> [ASSIGNED TASK]
The lines to repeat run from the one containing "width: 152px;" through the last line of the records below; repeat them exactly and give nothing more.

•••••

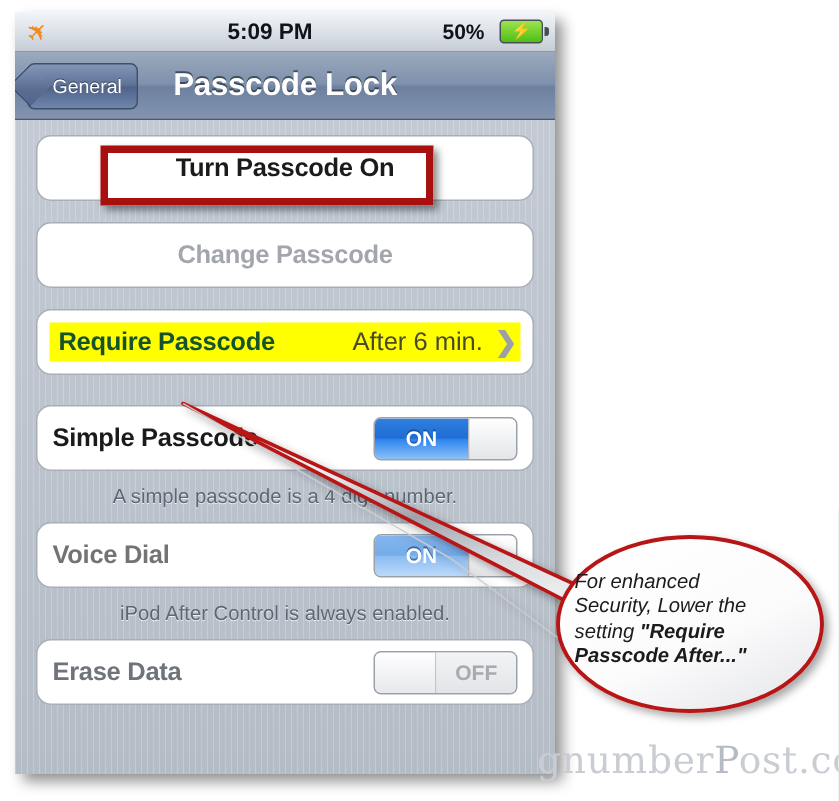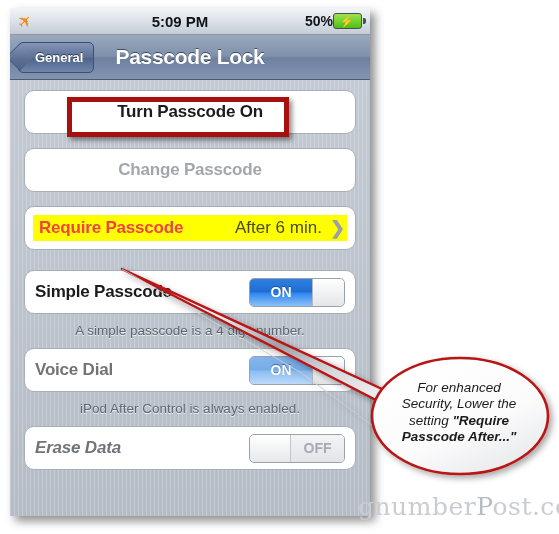--- a/index.html
+++ b/index.html
@@ -24,21 +24,21 @@
   .statusbar {
     position: relative;
     height: 26px;
     background: linear-gradient(to bottom, #f2f5f8 0%, #dfe4ea 45%, #c4ccd5 100%);
     border-bottom: 1px solid #8e969f;
     display: flex; align-items: center;
     padding: 0 8px;
   }
   .sb-left { width: 70px; display:flex; align-items:center; }
   .sb-center { flex: 1; text-align: center; font-weight: bold; font-size: 15px; color:#10141a; letter-spacing:0px;}
-  .sb-right { width: 90px; display:flex; align-items:center; justify-content:flex-end; gap:0;}
+  .sb-right { width: 90px; display:flex; align-items:center; justify-content:flex-end; gap:10px;}
   .battery-pct { font-weight: bold; font-size: 14px; color:#10141a; }
   .battery {
     position: relative; width: 27px; height: 14px;
     border: 1.5px solid #4a4f55; border-radius: 3px;
     background: linear-gradient(to bottom,#9be44e,#4fbe16);
     display:flex; align-items:center; justify-content:center;
   }
   .battery::after {
     content:""; position:absolute; right:-5px; top:3.5px;
     width:3px; height:6px; background:#4a4f55; border-radius:0 2px 2px 0;
@@ -60,21 +60,21 @@
     letter-spacing: -0.3px;
   }
   .back-btn {
     position: relative; margin-left: 8px; height: 29px;
     display:flex; align-items:center;
     padding: 0 10px 0 16px;
     background: linear-gradient(to bottom,#7e92b4,#4f6punct);
     background: linear-gradient(to bottom,#8396b7 0%, #5c7095 50%, #4e6289 51%, #7086ab 100%);
     border: 1px solid #3e4f6d;
     border-radius: 5px;
-    color:#fff; font-size: 13px; font-weight: bold;
+    color:#fff; font-size: 13px; font-weight: normal;
     text-shadow: 0 -1px 0 rgba(35,46,64,0.8);
     z-index: 2;
   }
   .back-btn .arrowhead {
     position:absolute; left:-9px; top:4px;
     width: 19px; height: 19px;
     background: linear-gradient(135deg,#8396b7 0%, #5a6e93 60%, #51658c 100%);
     border-left: 1px solid #3e4f6d; border-bottom: 1px solid #3e4f6d;
     transform: rotate(45deg);
     border-radius: 0 0 0 4px;
@@ -111,21 +111,21 @@
   .chev { font-size: 18px; color:#9aa0a8; font-weight:bold; margin-left:4px;}
   .hint {
     font-size: 13.5px; color:#5d6672;
     text-shadow: 0 1px 0 rgba(255,255,255,0.75);
     padding: 3px 12px 10px 12px;
     text-align:center;
   }
 
   
   .hl-yellow { background:#ffff00; display:flex; align-items:center; width:100%; padding: 2px 2px; box-sizing:border-box;}
-  .hl-yellow .row-label { color:#ef4444; }
+  .hl-yellow .row-label { color:#14532d; }
   .hl-yellow .row-value { color:#4a4a2a; }
 
   
   .toggle {
     margin-left:auto; position: relative;
     width: 94px; height: 27px; border-radius: 5px;
     border: 1px solid #9ba1a9; overflow:hidden;
     background: linear-gradient(to bottom,#f6f7f8,#dfe1e4);
     display:flex; align-items:center;
   }
@@ -170,21 +170,21 @@
     z-index: 30;
   }
 
   
   .overlay { position:absolute; left:0; top:0; width:559px; height:534px; z-index: 40; }
 
   .callout-text {
     position: absolute;
     left: 383px; top: 380px;
     width: 152px;
-    text-align:center;
+    text-align:left;
     font-size: 13.5px;
     font-style: italic;
     color:#1b1b1b;
     line-height: 1.22;
     z-index: 45;
     pointer-events:none;
   }
   .callout-text b { font-weight:bold; font-style: italic; }
 
   .watermark {
@@ -272,21 +272,21 @@
           <span class="toggle pale">
             <span class="track-on">ON</span>
             <span class="knob"></span>
           </span>
         </div>
       </div>
       <div class="hint">iPod After Control is always enabled.</div>
 
       <div class="group">
         <div class="row">
-          <span class="row-label" style="color:#6f737a;font-style:italic;">Erase Data</span>
+          <span class="row-label" style="color:#6f737a;">Erase Data</span>
           <span class="toggle off">
             <span class="knob-left"></span>
             <span class="track-off">OFF</span>
           </span>
         </div>
       </div>
 
     </div>
   </div>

•••••

> [TASK RESULT]
     width: 152px;
-    text-align:center;
+    text-align:left;
     font-size: 13.5px;
     font-style: italic;
     color:#1b1b1b;
     line-height: 1.22;
     z-index: 45;
     pointer-events:none;
   }
   .callout-text b { font-weight:bold; font-style: italic; }
 
   .watermark {
@@ -272,21 +272,21 @@
           <span class="toggle pale">
             <span class="track-on">ON</span>
             <span class="knob"></span>
           </span>
         </div>
       </div>
       <div class="hint">iPod After Control is always enabled.</div>
 
       <div class="group">
         <div class="row">
-          <span class="row-label" style="color:#6f737a;font-style:italic;">Erase Data</span>
+          <span class="row-label" style="color:#6f737a;">Erase Data</span>
           <span class="toggle off">
             <span class="knob-left"></span>
             <span class="track-off">OFF</span>
           </span>
         </div>
       </div>
 
     </div>
   </div>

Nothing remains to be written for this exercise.